The fancy name for describing the ways in which one reads and studies scripture -- the -ology, or science, of it, if you will -- is hermeneutics. One can read scripture as a complete literalist, at one end of the scale, or read it as if it were merely literature, at the other end. In between are all kinds of shades.
The question of authority is one that must be considered with all of this, too. Am I reading something that is binding on me in all ways or, rather, something that was written to guide people thousands of years ago but must be placed in today's context to have any real meaning?
These questions are pretty much in play no matter whether one is reading the Bible, the Qur'an or any other sacred texts, though, of course, there are differences. For instance, Muslims believe the Qur'an was dictated to the Prophet Muhammad and that an exact copy exists in heaven. So there would seem to be less room for interpretive techniques in Islam. Nonetheless, there are different schools of thought about the Qur'an within Islam and they wind up with different approaches to understanding the book.
I think it's vital that people who make arguments from scripture about any subject be clear in their own mind how they read and understand scripture and be clear in explaining that to others. Arguments between extreme literalists and extreme literaturists (I just made that word up) tend to be like ships passing far apart in a very dark night.
I am a Christian but would not describe myself as a literalist when it comes to reading scripture. Rather, I affirm the vow I took when I became first a deacon and later an elder in my church: "Do you accept the Scriptures of the Old and New Testaments to be, by the Holy Spirit, the unique and authoritative witness to Jesus Christ in the Church universal, and God's Word to you?" To which I replied, "I do."
I also have found Donald G. Bloesch, a former seminary teacher and author, to be helpful to my understanding in this regard. His book, Essentials of Evangelical Theology, says, in part, this:
"(John) Calvin, too, upheld biblical infallibility and inerrancy without falling into the delusion that this means that everything that the Bible says must be taken at face value. . .
"Many latter day evangelical Christians have felt the need to extend the meaning of inerrancy to cover purely historical and scientific matters, even where the treatment of these in the Bible does not bear upon the message of faith. It is no longer sufficient to declare that Scripture is the infallible standard for faith and practice: it is now regarded as totally inerrant. A view of error is entertained that demands literal, exact, mathematical precisions, something the Bible cannot provide. . .

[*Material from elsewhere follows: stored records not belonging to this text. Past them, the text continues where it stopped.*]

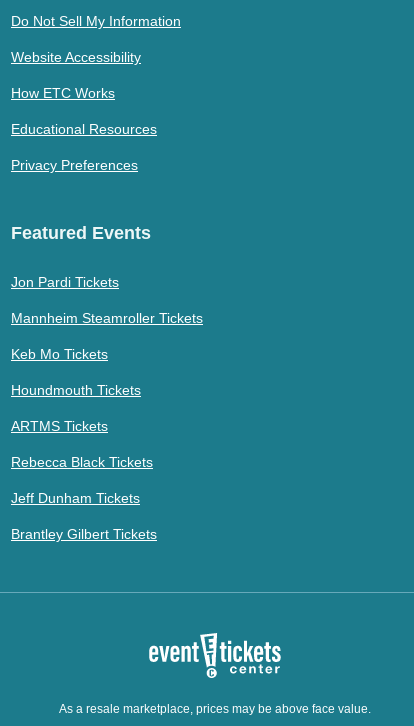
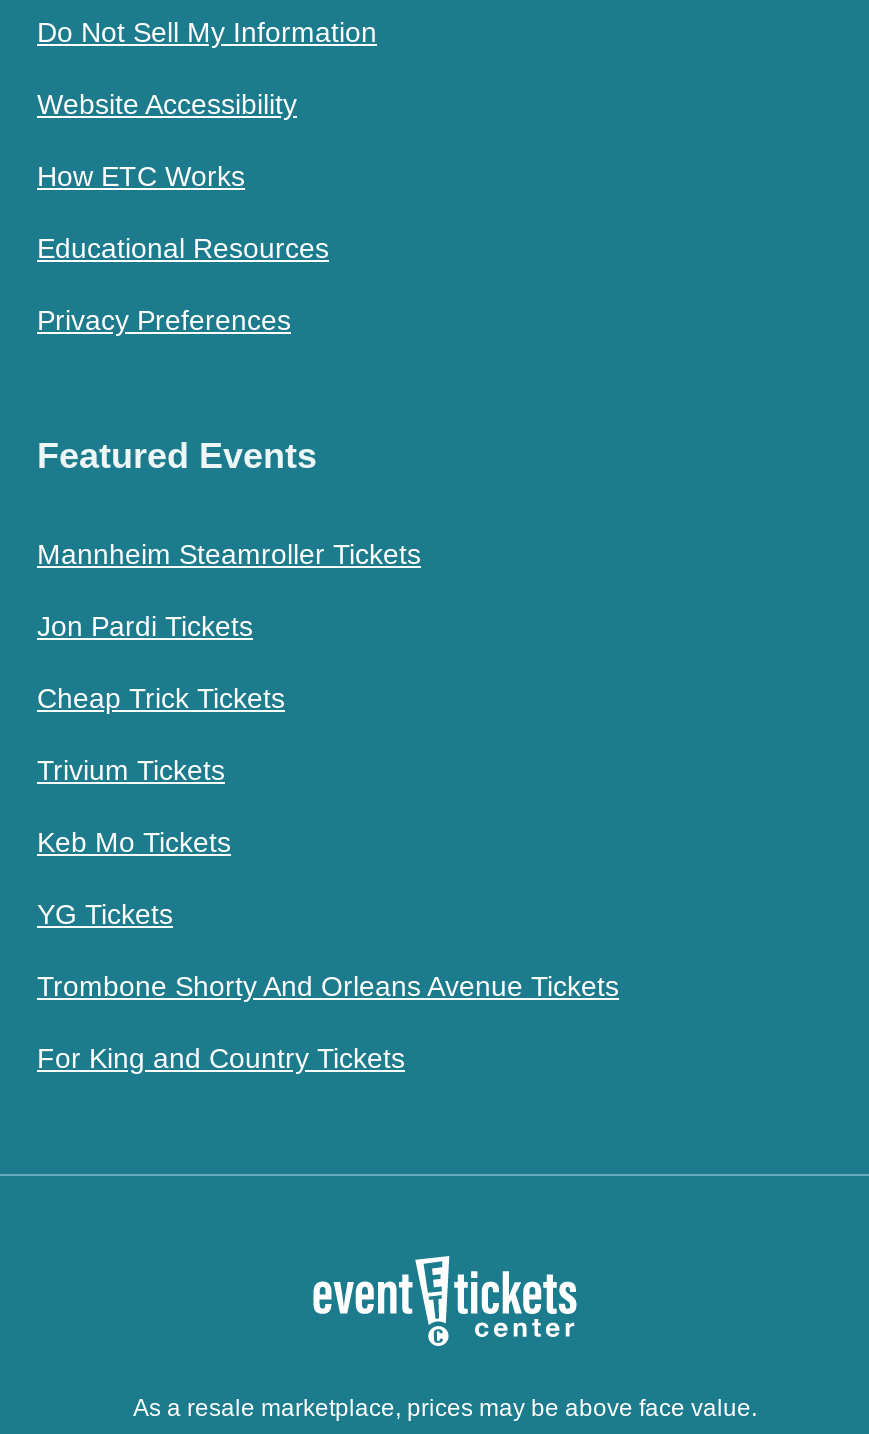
moved down: Jon Pardi Tickets

+ Cheap Trick Tickets
+ Trivium Tickets

moved up: Mannheim Steamroller Tickets

moved down: Keb Mo Tickets

- Houndmouth Tickets
- ARTMS Tickets
- Rebecca Black Tickets
- Jeff Dunham Tickets
- Brantley Gilbert Tickets
+ YG Tickets
+ Trombone Shorty And Orleans Avenue Tickets
+ For King and Country Tickets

"Such persons mistakenly believe that this approach insures the canons of orthodoxy whereas in reality it is a suicidal position that rests the case for Christianity on the shifting sands of scientific and historical research. The discovery of one discrepancy in Scripture can then discredit the entire Christian witness."
As for the idea of inerrancy, Bloesch says, it's the message of faith in the Bible that is inerrant, not the precise words: ". . .we must not identify the precision of journalistic reporting with the trustworthiness of the Gospel records."
And he adds this: "The simplest believer who comes to the Bible emptied of his own understanding and truly seeking the will of God for his life will discover what the Bible is really saying more quickly than an exegete trained in the latest biblical scholarship who nevertheless tenaciously clings to his own preconceptions."
I also have learned from a book called Faith Seeking Understanding: An Introduction to Christian Theology, by Daniel L. Migliore, who writes this: ". . .a church with an infallible teaching office or an infallible Bible no longer allows Scripture to work as liberating word in its own way."
And this: "Christians do not believe in the Bible; they believe in the living God attested by the Bible. . . The Bible is the Word of God only in a derivative sense. The living Word of God is Jesus Christ, and it is with him that we are brought into relationship by the witness of Scripture."
And this: ". . .the Bible is faithfully interpreted when it is read as a source of freedom in Christ to overcome every bondage, including the use of the Bible itself as a weapon of oppression."
And my, oh, my, how often I've seen the Bible used that way.